Prompt: A work of fiction relating to music in 750 words or less.
Word Count: 524

               When he heard the music, the delicate notes almost brought his grandmother back to him. More so even than when he wrote about her and felt that closeness in recapturing thousands of memories they had shared and fabricating more they could never have. The melodies ran to his core and formed a web over the place she had left. For a few minutes, he could be whole again.

                He set the little speaker on the bronze plaque beside her name. The neatly clipped grass moved in the breeze, breathing the spicy odor of chrysanthemums over his face. Except for the rustling leaves, it was silent until he pressed play.

                The sounds of the symphony carried her with them. He saw her smile and heard the low hum of her voice. If he kept his head turned to the left, he could picture her sitting beside him. Or perhaps she was behind him, because he could feel her hands squeeze his shoulders.

                 The first time he heard Handel, he hadn’t needed to suspend reality to imagine his grandmother wasn’t dead. She had insisted on watching the live broadcast – sparing a few minutes on the most genuine thing there had ever been.

                 She put aside her crocheting, and he had crawled into the beige chair to sit with her. Five people walked across the stage in front of a choir and orchestra, and she named them – Soprano, Mezzo, Tenor, Bass, and Conductor. These had been strange names for dull people at a boring performance; however, it would only be a ten-minute departure from the norm.

                 But some element held him captivated for the two-hour duration. The camera panned over the orchestra as they played in unison. The bows of stringed instruments pulled in the same direction, to the identical length, and at equal speed. The consonant finger placement of brass and woodwinds. Two musicians tensed together as they struck the large drums in back with the same strength. From every section a different sound, but together it was harmony in both melody and visual performance. Each piece fit so flawlessly; the music was overwhelming in its perfection.

                 The lack of dissonance was nearly as comforting as sitting close to his grandmother and having her arms around him. He had a similar feeling – a fullness in the upper portion of his chest like his lungs were to capacity and he was hanging in that delicious complete moment before expelling the air. And safety. Classical music always fulfilled his expectations with its predictive resonance. It was lovely patterned latticework overlaying chaos. He could rely on a symphony like he could rely on his grandmother and the love she had for him.

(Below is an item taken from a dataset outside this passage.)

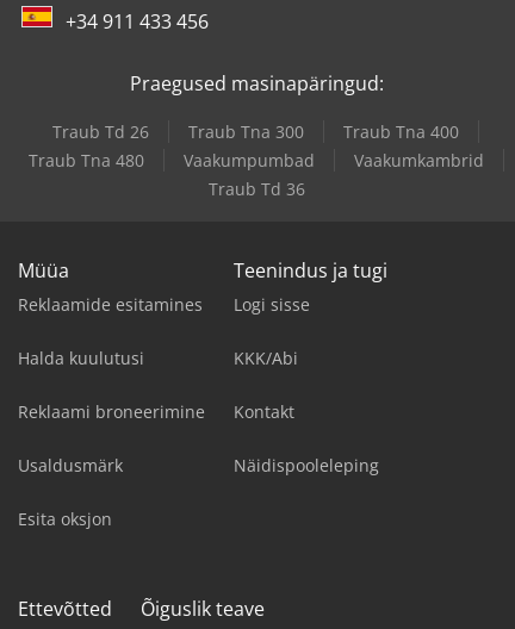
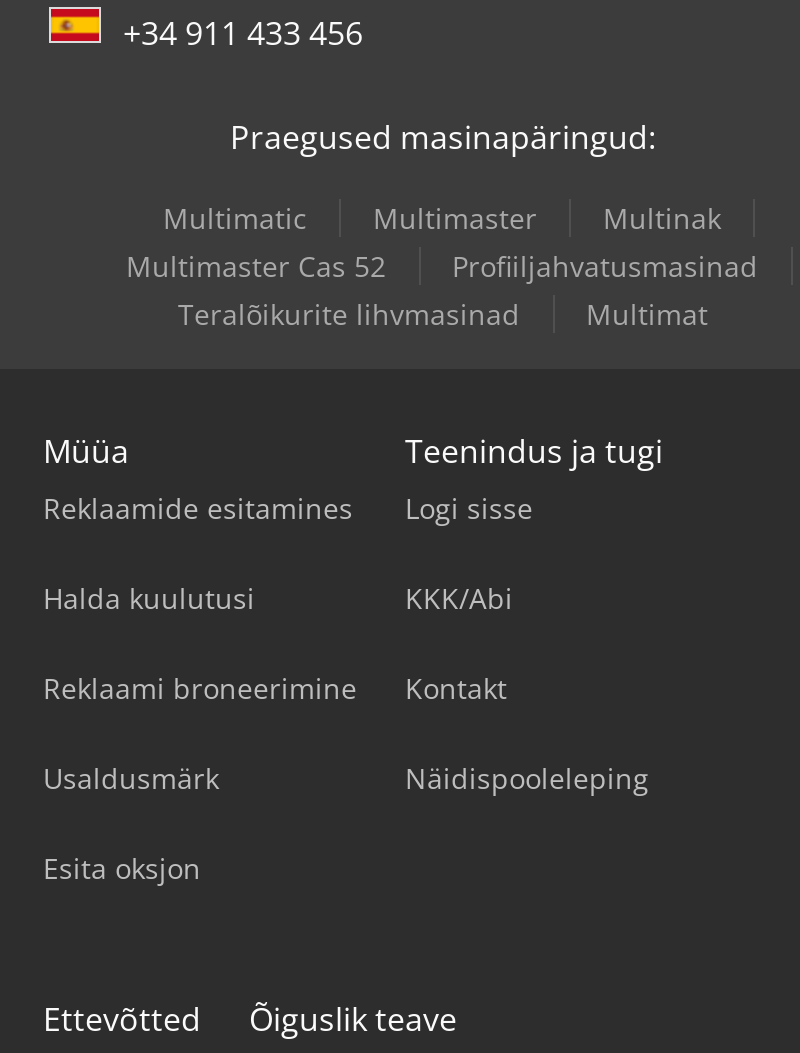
[28,121,483,201] Traub Td 26 | Traub Tna 300 | Traub Tna 400 | Traub Tna 480 | Vaakumpumbad | Vaakumkambrid | Traub Td 36 -> [126,200,758,334] Multimatic | Multimaster | Multinak | Multimaster Cas 52 | Profiiljahvatusmasinad | Teralõikurite lihvmasinad | Multimat

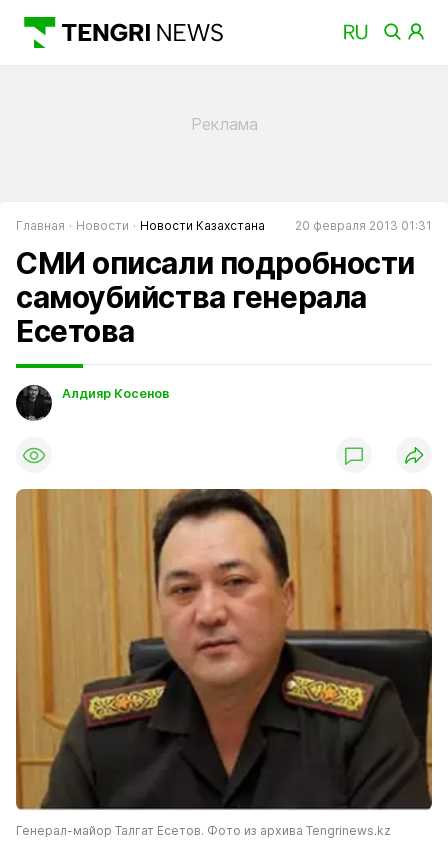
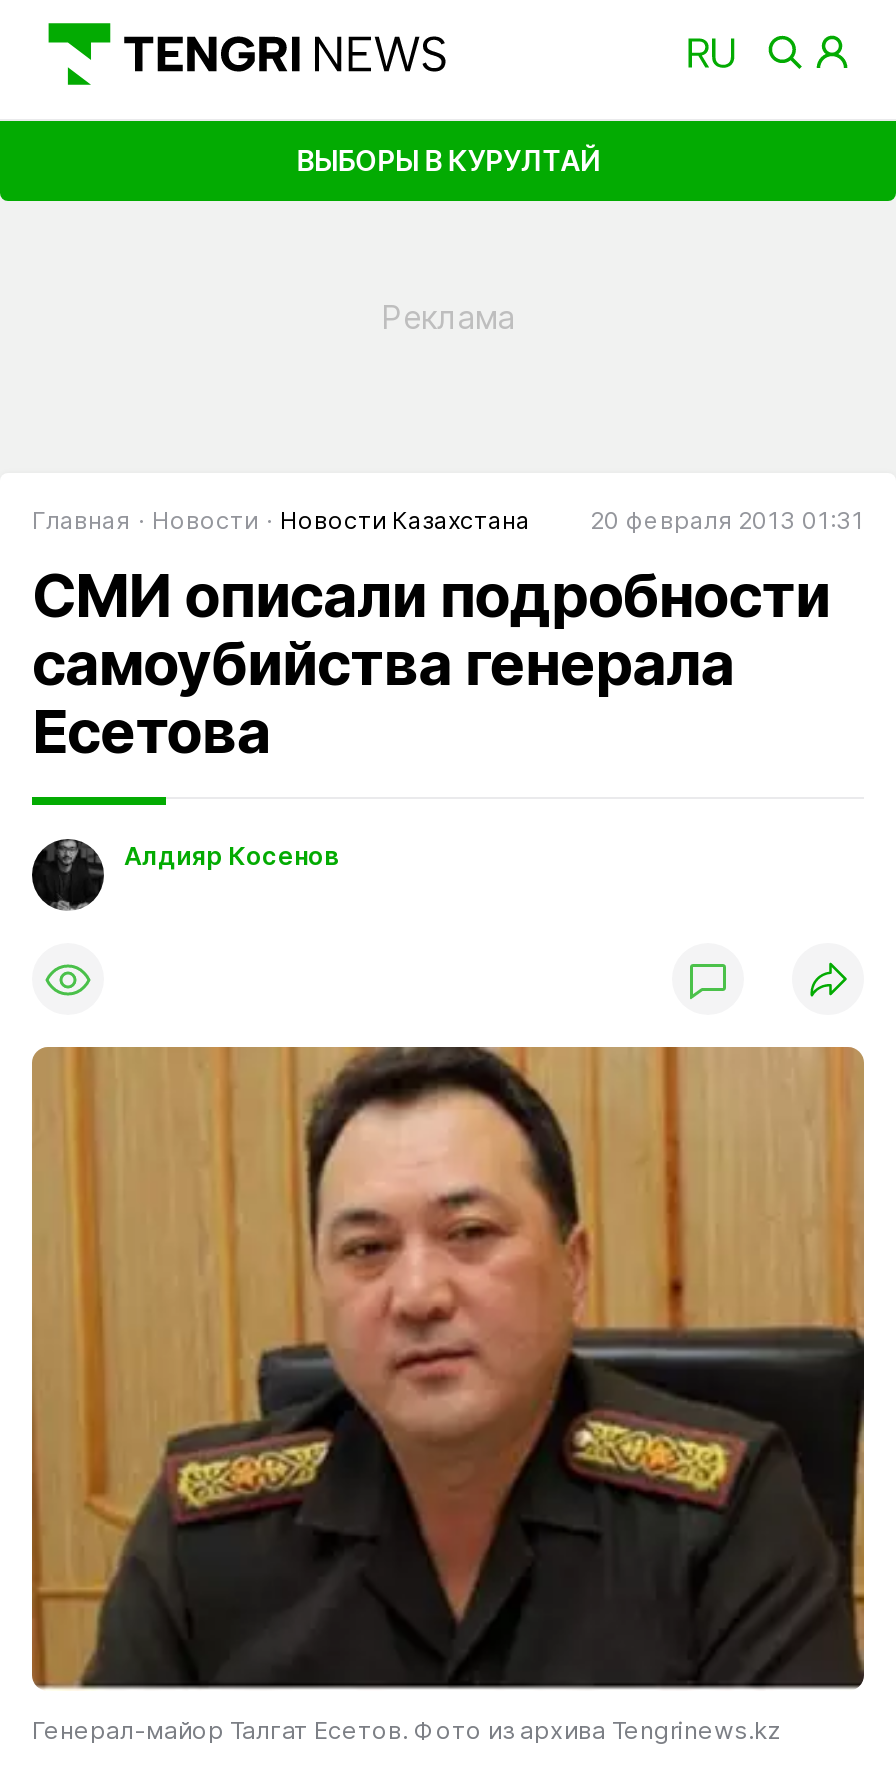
none -> [296,142,600,176] ВЫБОРЫ В КУРУЛТАЙ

                  He supposed he still had that. The feeling he got when he listened to Handel was accompanied by pangs of loss, but it was almost the same as having her back. He hugged his knees to his chest to listen and manufacture what he would never reclaim but always long for.

              The stalwart device looped the music as long as it could, and until the batteries were exhausted, he didn’t feel so alone.